Daha olumlu bir olay internette yayımlanan şiirlerimden dolayı Almanya' dan beni telefonla aradı. Değerli eşi Şiar ve kendisi ile bir saata yakın bir görüşme yaptım. Kafamda ki soruların cevabını kendi ağzından ve eşi Şiardan almış oldum. Bu konuda hiç mi hiç şüphemde yoktu. Çünkü o halk ozanı olma dışında gerçek halkının ozanı idi. O, şöhretten, şandan maddiyattan öte, kendini ezilen halklara adamıştı, ve öyle de yaşıyordu. Ödünsüz, saf ve duru, su gibi berrak.
Şah Turna, genç bir kız iken söylediği türkülerinden dolayı Diyarbakır zindanlarına götürüldüğünde, sonradan aşığı olduğu fakat o gün hiç bilmediği komünistlikle suçlandı. Fakat o yılmadı dışarı çıktığında ilk öğrendiği komünizm ve sosyalizm oldu. Ondan sonra şiirlerinin içeriği daha anlamlı daha zengin ve ezilen halkını doyurucu oldu. Fakat bunun yanında egemen güçleride daha fazla kızdırmış oldu.
Egemen güçlerin kızması, izbe köşelerde işkence etmesi, üstad Şah Turna' ya geri adım attırmadı, aksine daha ileriye, daha hırslı adımlar attırdı, sonuçlarının ne olacağını bilerek. Sonucuna başından razı idi. Çünkü o ezilen halkın ozanı idi. Onun içindir ki 1970 lerde Aşık İhsani ile Dev-oz(devrimci ozanlar derneği) kurmuşlardı. Yani, halk ozanı görünüpde, devletin yanında yer alan ve Konya aşıklar bayramına katılan gerici, yobaz, aslında hiç halkın ozanı olmayanlara karşı.
1970 lerde Şah Turna gibi bu yola çıkan ve gerçekten ismine aşık olduğum birkaç kişi daha var idi. Onların geçmişine saygımdan isimlerini veremiyeceğim. Ölümüne mücadele eden, kendini halka adayan gerçek ozan idiler. Ve Ozan Şah Turna'nın kader arkadaşları, onu şimdi yalnız bıraktılar.

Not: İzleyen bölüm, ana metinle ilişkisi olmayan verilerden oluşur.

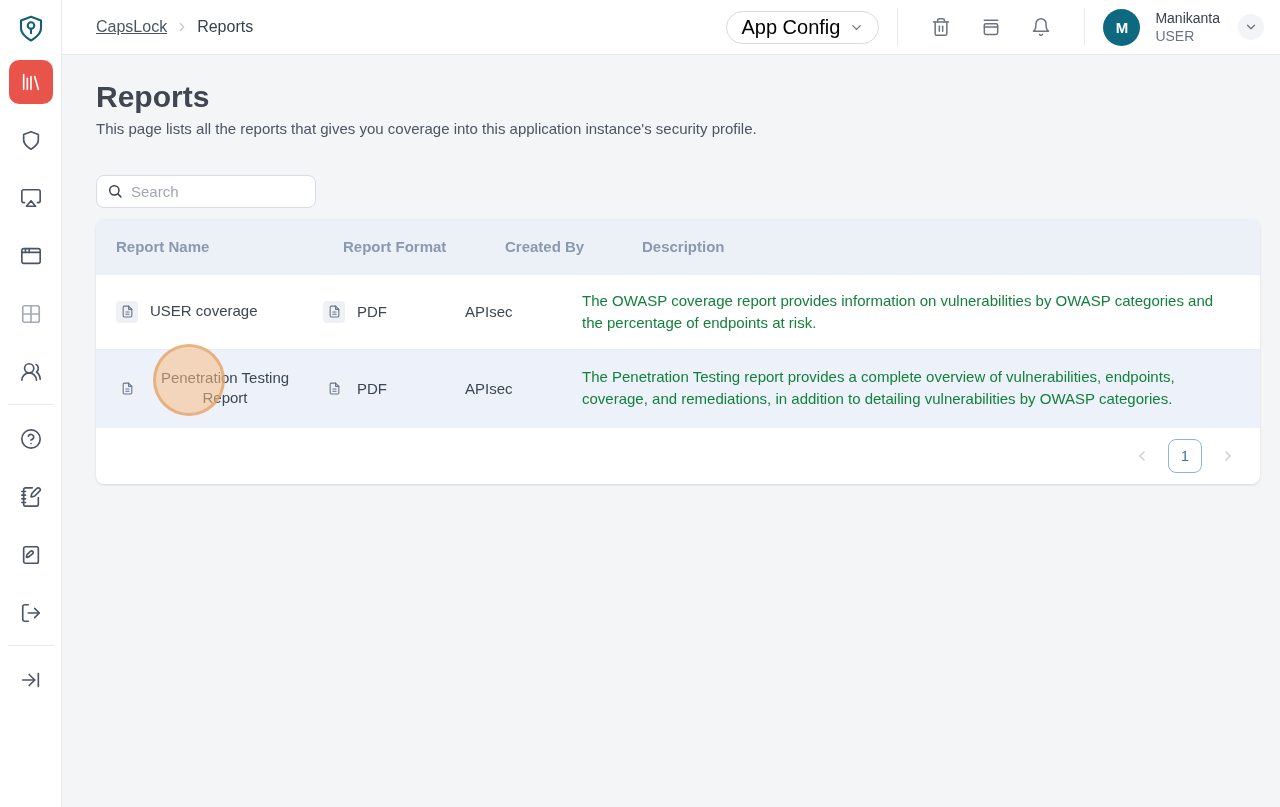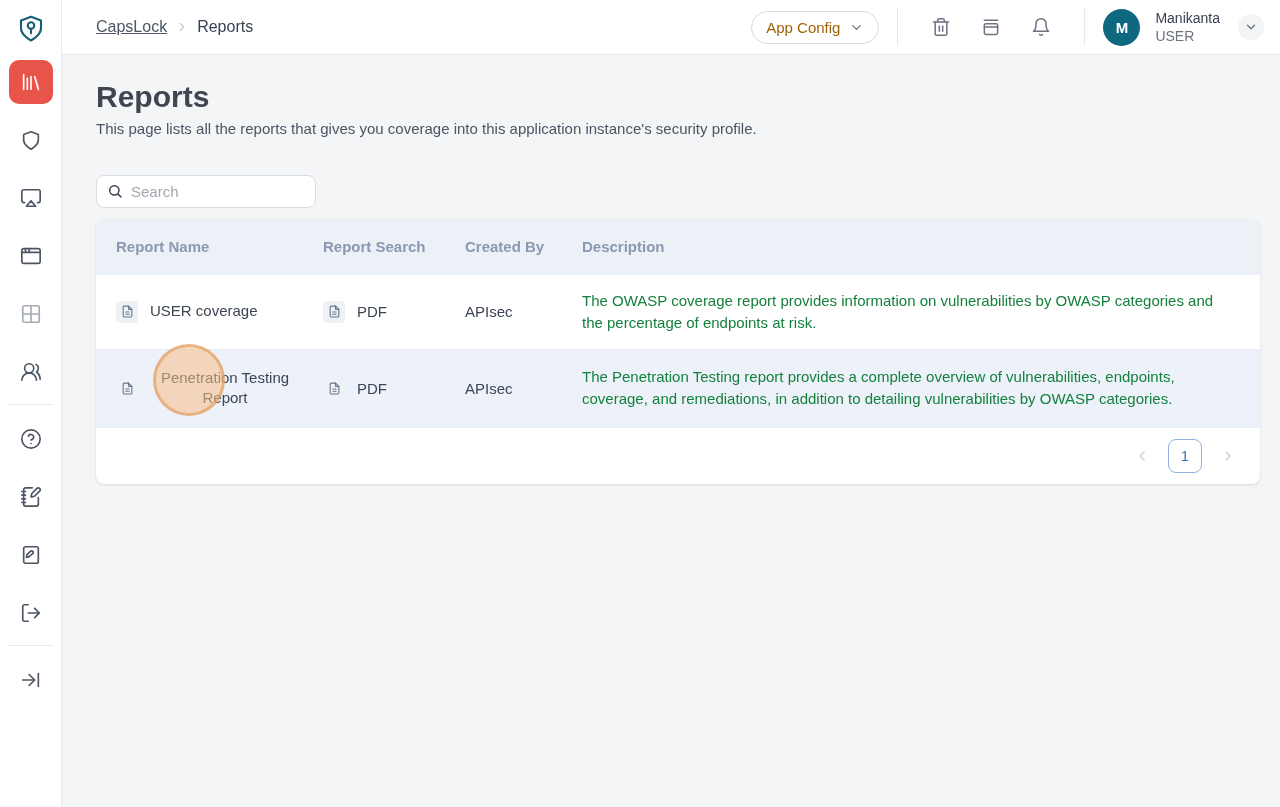--- a/index.html
+++ b/index.html
@@ -20,42 +20,42 @@
 
   
   .right-pane { flex:1; display:flex; flex-direction:column; }
   .topbar { height:55px; min-height:55px; background:#fff; border-bottom:1px solid #e7e9ec; display:flex; align-items:center; padding:0 24px 0 34px; }
   .breadcrumb { display:flex; align-items:center; gap:8px; font-size:16px; }
   .crumb-link { color:#4b5563; text-decoration:underline; cursor:pointer; }
   .crumb-sep { color:#c3c9d0; }
   .crumb-current { color:#374151; }
 
   .topbar-right { margin-left:auto; display:flex; align-items:center; }
-  .app-config-btn { height:33px; padding:0 14px; border:1px solid #d6dadf; border-radius:17px; background:#fff; display:flex; align-items:center; gap:9px; font-size:15px; color:#a16207; cursor:pointer; }
+  .app-config-btn { height:33px; padding:0 14px; border:1px solid #d6dadf; border-radius:17px; background:#fff; display:flex; align-items:center; gap:9px; font-size:20px; color:#000000; cursor:pointer; }
   .v-divider { width:1px; height:38px; background:#e7e9ec; margin:0 18px; }
   .icon-btn { width:36px; height:36px; display:flex; align-items:center; justify-content:center; color:#6b7280; cursor:pointer; margin:0 7px; background:none; border:none; }
   .avatar { width:37px; height:37px; border-radius:50%; background:#0e6880; color:#fff; font-size:15px; font-weight:bold; display:flex; align-items:center; justify-content:center; cursor:pointer; }
   .user-block { margin-left:15px; line-height:1.3; }
   .user-name { font-size:14px; font-weight:normal; color:#374151; }
   .user-role { font-size:14px; color:#6b7280; }
   .user-chevron { width:26px; height:26px; border-radius:50%; background:#f3f4f6; color:#6b7280; display:flex; align-items:center; justify-content:center; margin-left:18px; cursor:pointer; border:none; }
 
   
   .content { flex:1; background:#f4f5f6; padding:25px 28px 0 34px; }
   .page-title { font-size:30px; font-weight:bold; color:#3f4651; line-height:1.15; }
   .page-subtitle { font-size:15px; color:#4b5563; margin-top:5px; }
 
   .search-box { margin-top:38px; width:220px; height:33px; background:#fff; border:1px solid #d9dde3; border-radius:8px; display:flex; align-items:center; padding:0 10px; gap:8px; }
   .search-box input { border:none; outline:none; flex:1; font-size:15px; font-family:"Liberation Sans", sans-serif; color:#0c4a6e; background:transparent; }
   .search-box input::placeholder { color:#a1a7b0; }
 
   
   .card { margin-top:11px; width:1164px; background:#fff; border-radius:8px; box-shadow:0 1px 3px rgba(16,24,40,.08), 0 1px 2px rgba(16,24,40,.05); }
   .tgrid { display:grid; grid-template-columns:207px 142px 117px 1fr; align-items:center; padding:0 20px; }
-  .thead { height:56px; background:#ecf1f7; border-radius:8px 8px 0 0; }
+  .thead { height:56px; background:#ecf1f7; border-radius:8px 8px 0 0;gap:20px; }
   .th { font-size:15px; font-weight:bold; color:#8a99b0; }
   .trow { position:relative; }
   .trow.r1 { min-height:74px; }
   .trow.r2 { min-height:78px; background:#edf2fa; border-top:1px solid #e9edf2; }
   .cell { font-size:15px; color:#3d4653; padding:12px 0; }
   .cell-flex { display:flex; align-items:center; gap:12px; }
   .name-text { text-align:center; max-width:150px; line-height:1.35; }
   .file-chip { width:22px; height:22px; min-width:22px; border-radius:4px; background:#eef2f7; display:flex; align-items:center; justify-content:center; color:#64748b; }
   .desc { line-height:1.45; color:#15803d; padding-right:14px; }
 
@@ -282,21 +282,21 @@
             <circle cx="11" cy="11" r="7"></circle>
               <path d="m21 21-4.3-4.3"></path>
           </svg>
         </span>
         <input type="text" placeholder="Search" style="">
       </div>
 
       <section class="card">
         <div class="tgrid thead">
           <div class="th">Report Name</div>
-          <div class="th">Report Search</div>
+          <div class="th">Report Format</div>
           <div class="th">Created By</div>
           <div class="th">Description</div>
         </div>
 
         <div class="tgrid trow r1">
           <div class="cell cell-flex">
             <span class="file-chip">
               <svg width="13" height="13" viewBox="0 0 24 24" fill="none" stroke="currentColor" stroke-width="2" stroke-linecap="round" stroke-linejoin="round">
                 <path d="M14 2H6a2 2 0 0 0-2 2v16a2 2 0 0 0 2 2h12a2 2 0 0 0 2-2V8z"></path>
                   <path d="M14 2v6h6"></path>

O günlerde kendini devrime, sosyalizme adayanlar, zora göğüs germeden 1980 darbesinde dışarıya çıktılar, benim burada dışarıya çıkmalarına sözüm yok. Sözüm dışarıya çıkınca yollarını kaybetmeleri. Sözüm burada ki mücadeleyi unutmuş olmaları. Sözüm, bir zamanlar en keskin sözleri okuyanların bu gün alevicilik yapmaları, Ariflerin, musaların, isaların peşinde pasivise olmaları ve bunların yanında o güzelim geçmişini kirletmeleri. Ve sözüm doğuyu batıyı o gür sesi ile sllayanların bu gün susup vurdum duymazlık içinde kendi kabuğunda yaşamaları. Ve sözüm bir zamanlar türkülerinde solcuları ayağa kaldırırken şimdi aşk meşk türküleri yapıp gerici yobaz televizyonlarda shovlara katılmalarınadır. Sözüm onların artık bu halkın ozanı olamadıklarınadır. Hepsinin yanında zorun karşında yoldan dönenleredir. O gün ki söylemlerinden geri adım atmalarıdır.

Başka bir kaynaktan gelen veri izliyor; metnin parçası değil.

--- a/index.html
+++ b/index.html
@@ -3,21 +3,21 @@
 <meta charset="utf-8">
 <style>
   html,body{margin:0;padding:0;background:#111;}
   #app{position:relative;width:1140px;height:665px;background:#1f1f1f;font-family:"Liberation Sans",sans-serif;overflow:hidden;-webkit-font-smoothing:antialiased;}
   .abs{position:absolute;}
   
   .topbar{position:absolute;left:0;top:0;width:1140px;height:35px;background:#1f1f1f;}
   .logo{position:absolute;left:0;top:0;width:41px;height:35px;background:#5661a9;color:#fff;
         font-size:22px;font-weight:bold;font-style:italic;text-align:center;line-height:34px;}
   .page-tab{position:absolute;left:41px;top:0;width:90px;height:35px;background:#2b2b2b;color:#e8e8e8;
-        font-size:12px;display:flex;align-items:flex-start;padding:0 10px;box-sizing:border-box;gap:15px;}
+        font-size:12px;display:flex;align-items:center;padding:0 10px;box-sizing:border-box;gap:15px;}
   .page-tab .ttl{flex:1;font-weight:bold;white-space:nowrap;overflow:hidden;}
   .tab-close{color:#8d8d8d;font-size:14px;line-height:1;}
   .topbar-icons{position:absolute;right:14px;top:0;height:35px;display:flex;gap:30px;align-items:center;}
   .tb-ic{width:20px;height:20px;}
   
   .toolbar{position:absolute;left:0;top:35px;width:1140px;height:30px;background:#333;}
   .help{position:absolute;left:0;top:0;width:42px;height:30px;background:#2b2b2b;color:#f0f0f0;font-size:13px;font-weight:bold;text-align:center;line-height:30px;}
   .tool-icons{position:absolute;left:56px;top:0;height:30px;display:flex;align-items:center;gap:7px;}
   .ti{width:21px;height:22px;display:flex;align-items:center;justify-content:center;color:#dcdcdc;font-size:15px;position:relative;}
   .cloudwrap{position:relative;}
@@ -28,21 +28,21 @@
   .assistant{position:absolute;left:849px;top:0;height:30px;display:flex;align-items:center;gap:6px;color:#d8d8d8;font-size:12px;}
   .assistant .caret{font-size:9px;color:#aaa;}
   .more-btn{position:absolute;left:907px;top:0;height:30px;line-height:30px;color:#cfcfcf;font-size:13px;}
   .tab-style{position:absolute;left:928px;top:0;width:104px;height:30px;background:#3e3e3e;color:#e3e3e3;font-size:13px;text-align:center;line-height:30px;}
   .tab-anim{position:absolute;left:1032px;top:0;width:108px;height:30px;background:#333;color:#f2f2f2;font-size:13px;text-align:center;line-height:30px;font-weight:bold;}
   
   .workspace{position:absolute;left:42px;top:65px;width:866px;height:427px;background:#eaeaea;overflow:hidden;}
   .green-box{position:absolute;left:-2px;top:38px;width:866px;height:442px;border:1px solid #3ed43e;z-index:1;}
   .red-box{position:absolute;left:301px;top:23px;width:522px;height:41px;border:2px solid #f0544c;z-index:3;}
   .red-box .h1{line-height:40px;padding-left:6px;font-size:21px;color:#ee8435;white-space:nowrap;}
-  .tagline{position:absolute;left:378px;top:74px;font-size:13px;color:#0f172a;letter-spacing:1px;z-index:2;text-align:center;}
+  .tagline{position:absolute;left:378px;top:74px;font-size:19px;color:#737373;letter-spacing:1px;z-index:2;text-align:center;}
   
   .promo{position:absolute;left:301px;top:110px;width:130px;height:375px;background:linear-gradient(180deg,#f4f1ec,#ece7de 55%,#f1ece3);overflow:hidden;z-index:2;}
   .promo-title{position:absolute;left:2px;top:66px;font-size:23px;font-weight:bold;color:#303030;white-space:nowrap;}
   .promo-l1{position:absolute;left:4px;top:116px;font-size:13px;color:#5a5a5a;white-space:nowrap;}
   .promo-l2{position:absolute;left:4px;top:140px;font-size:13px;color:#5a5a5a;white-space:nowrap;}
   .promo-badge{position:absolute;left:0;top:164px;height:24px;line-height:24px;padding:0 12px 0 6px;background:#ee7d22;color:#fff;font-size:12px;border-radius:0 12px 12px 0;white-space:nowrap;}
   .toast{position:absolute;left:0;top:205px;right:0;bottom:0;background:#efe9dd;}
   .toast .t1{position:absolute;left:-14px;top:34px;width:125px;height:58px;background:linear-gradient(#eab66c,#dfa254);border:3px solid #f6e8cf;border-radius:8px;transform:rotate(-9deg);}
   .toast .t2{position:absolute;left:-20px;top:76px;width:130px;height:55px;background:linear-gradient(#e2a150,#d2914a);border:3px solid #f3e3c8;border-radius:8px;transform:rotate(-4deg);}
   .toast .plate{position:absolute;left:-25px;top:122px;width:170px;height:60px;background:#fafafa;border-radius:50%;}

Bir zamanlar kader arkadaşları birer birer dökülürken Ozan Şlah Turna olduğu yerde duruyordu kararlı ve daha hırslı, o günden daha bilinçli, Yanında eşi ve yoldaşı Ozan Şiar ile her zorda ve zorlukta yanında, yanı başında bulduğu eşi; birer, karanlığa ışık meşalesi olan kızları Şafak ve Şirin ile yoluna devam ediyordu.
Ozan Şiar'ı da yeni tanıdım, onunda yazılarını ve şiirlerini okudum. Ozan Şah Turna'ya nasıl yoldaş ve nasıl bir eş olduğunu gördüm. Oda, bana geçmişteki şah Turna' nın kader arkadaşlarından bahsetti. Şimdi nerelerde olduklarını anlattı. Herkes bir yana savrulmuş gitmişti. Ozan Şah Turna ve Aşık İhsani gibi ilkelerine ve devrime, sosyalizme sahip çıkanlarda ayakta ve aynı yerlerinde idi. Tersten esen rüzgar bile onları savuramamıştı. İşte gerçek halkın ozanı bu idi.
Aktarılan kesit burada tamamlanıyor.